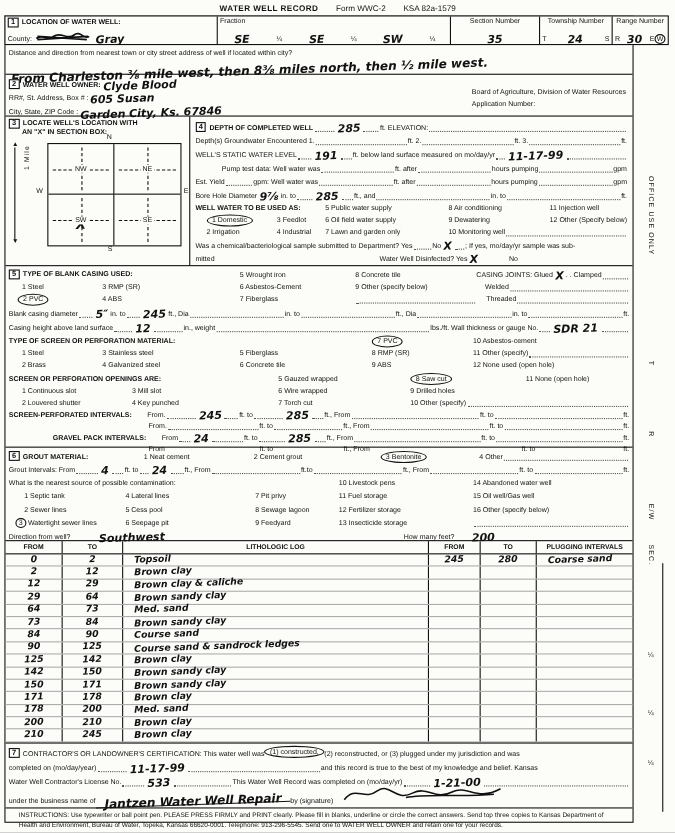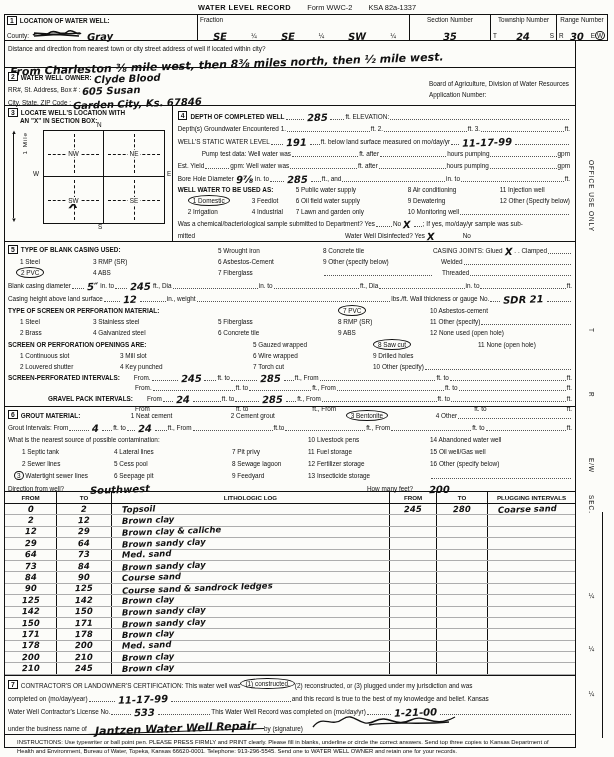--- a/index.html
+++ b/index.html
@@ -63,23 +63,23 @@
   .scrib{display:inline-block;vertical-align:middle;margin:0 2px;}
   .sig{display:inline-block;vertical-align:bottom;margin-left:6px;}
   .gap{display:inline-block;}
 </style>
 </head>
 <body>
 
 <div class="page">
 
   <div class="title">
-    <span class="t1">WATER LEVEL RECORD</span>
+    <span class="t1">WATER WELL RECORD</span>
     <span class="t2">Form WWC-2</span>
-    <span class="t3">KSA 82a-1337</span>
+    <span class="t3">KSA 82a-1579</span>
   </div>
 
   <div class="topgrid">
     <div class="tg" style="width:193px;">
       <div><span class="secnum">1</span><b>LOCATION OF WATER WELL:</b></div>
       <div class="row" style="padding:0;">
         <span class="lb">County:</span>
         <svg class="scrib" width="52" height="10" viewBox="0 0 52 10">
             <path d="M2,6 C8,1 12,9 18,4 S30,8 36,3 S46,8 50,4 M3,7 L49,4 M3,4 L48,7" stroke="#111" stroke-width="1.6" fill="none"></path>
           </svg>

> **What you need to do**: Your answer should consist only of the lines from the one with "-63,23 +63,23 @@" through the last line of the entries above, retyped exactly.

> **Written answer**:
@@ -63,23 +63,23 @@
   .scrib{display:inline-block;vertical-align:middle;margin:0 2px;}
   .sig{display:inline-block;vertical-align:bottom;margin-left:6px;}
   .gap{display:inline-block;}
 </style>
 </head>
 <body>
 
 <div class="page">
 
   <div class="title">
-    <span class="t1">WATER LEVEL RECORD</span>
+    <span class="t1">WATER WELL RECORD</span>
     <span class="t2">Form WWC-2</span>
-    <span class="t3">KSA 82a-1337</span>
+    <span class="t3">KSA 82a-1579</span>
   </div>
 
   <div class="topgrid">
     <div class="tg" style="width:193px;">
       <div><span class="secnum">1</span><b>LOCATION OF WATER WELL:</b></div>
       <div class="row" style="padding:0;">
         <span class="lb">County:</span>
         <svg class="scrib" width="52" height="10" viewBox="0 0 52 10">
             <path d="M2,6 C8,1 12,9 18,4 S30,8 36,3 S46,8 50,4 M3,7 L49,4 M3,4 L48,7" stroke="#111" stroke-width="1.6" fill="none"></path>
           </svg>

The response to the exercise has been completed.